Nur die Liebe zählt, Köln, 1999.

„Als das Saalpublikum ins Fernsehen kam, war ein Stimmungsaufheller, eine belebte Kulisse von Menschen gefunden, die dem Bühnengeschehen Ereignischarakter geben und es durch Augenzeugenschaft beglaubigen sollten, Repräsentanten derer zu Hause, mit dem Unterschied, dass die im Saal erst abgefüllt und aufgepeitscht, dann der Realität eines Geschehens ausgesetzt wurden, das der Zuschauer daheim nur vermittelt erlebte. Am Saalpublikum sollte er sich entzünden, in dessen Freude sollte er die eigene wiederfinden, auch wenn zunächst keine Freude aufrichtiger schien als die der Lust, selbst im Fernsehen zu sein.“

Roger Willemsen in „Audience“.

Oliver Geissen, Köln, 2006.

Seit 1999 fotografiert Egbert Trogemann das Publikum in Fernsehstudios.
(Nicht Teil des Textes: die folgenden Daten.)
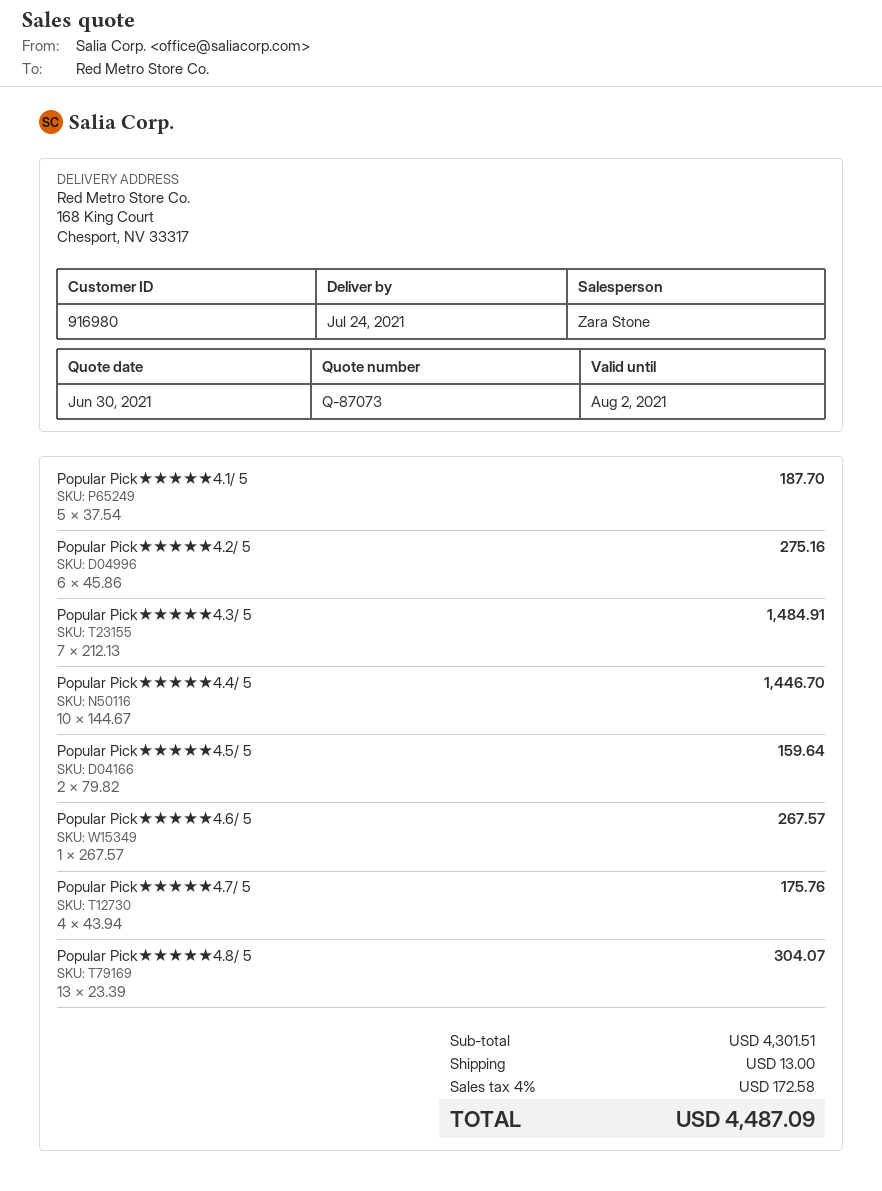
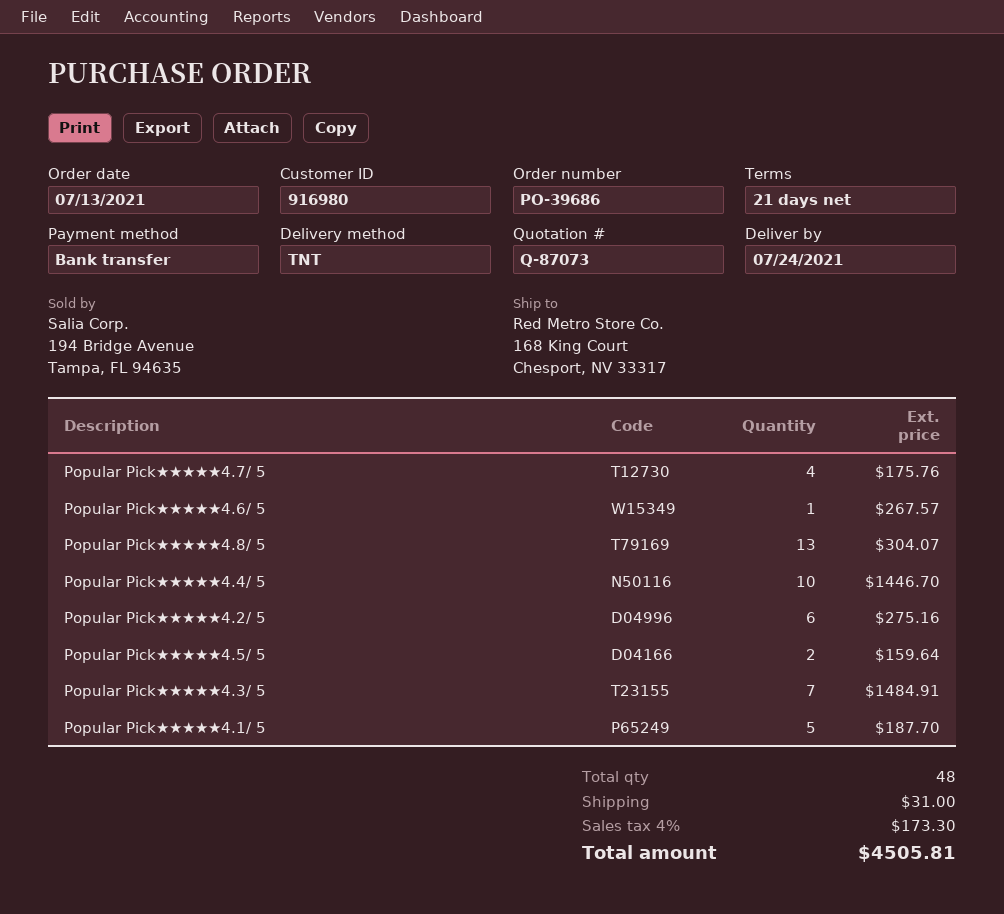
shipping: 13.00 -> 31.00
tax: 4% = 172.58 -> 4% = 173.30
total: 4487.09 -> 4505.81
Mit einer schweren Plattenkamera auf einem Stativ stellt er sich vor Beginn der Aufnahme in die Mitte und zeigt das Publikum aus einer Perspektive und in einer Situation, die die Zuschauer zuhause sonst nicht sehen: noch nicht animiert, aber unverkennbar Teil der Dekoration. „Audience“ heißt das Projekt, und Trogemann beschreibt seine Tiefe so:

Es begegnen sich Blicke, treten in ein Wechselspiel von Sehen und Gesehen werden — im Blick geschieht die Begegnung mit dem Anderen. Dieses Andere zeigt sich als Ambivalenz von Homogenität und Heterogenität, zwischen Individualität und Auflösung im Raum. So verweisen diese Arbeiten auch in Auseinandersetzung mit Gruppenportraits auf Diskurse um Subjekt und Masse.

Unbedingt groß klicken!

Hast Du Töne, Köln, 2000.

5 gegen 5, Köln, 2006.

Berlin Mitte, Berlin, 2008.

Absolut Schlegel, Köln, 2002.

Dancing on Ice, Köln, 2006.

(Alle Abbildungen mit freundlicher Genehmigung des Fotografen.)

Ein Buch mit rund 60 Aufnahmen und mehreren philosophischen und mediengeschichtlichen Texten ist vor kurzem im Hatje Cantz Verlag erschienen.

Noch bis zum 27. April 2014 zeigen die Kunstsammlungen der Ruhr-Universität Bochum die Ausstellung „Audience“.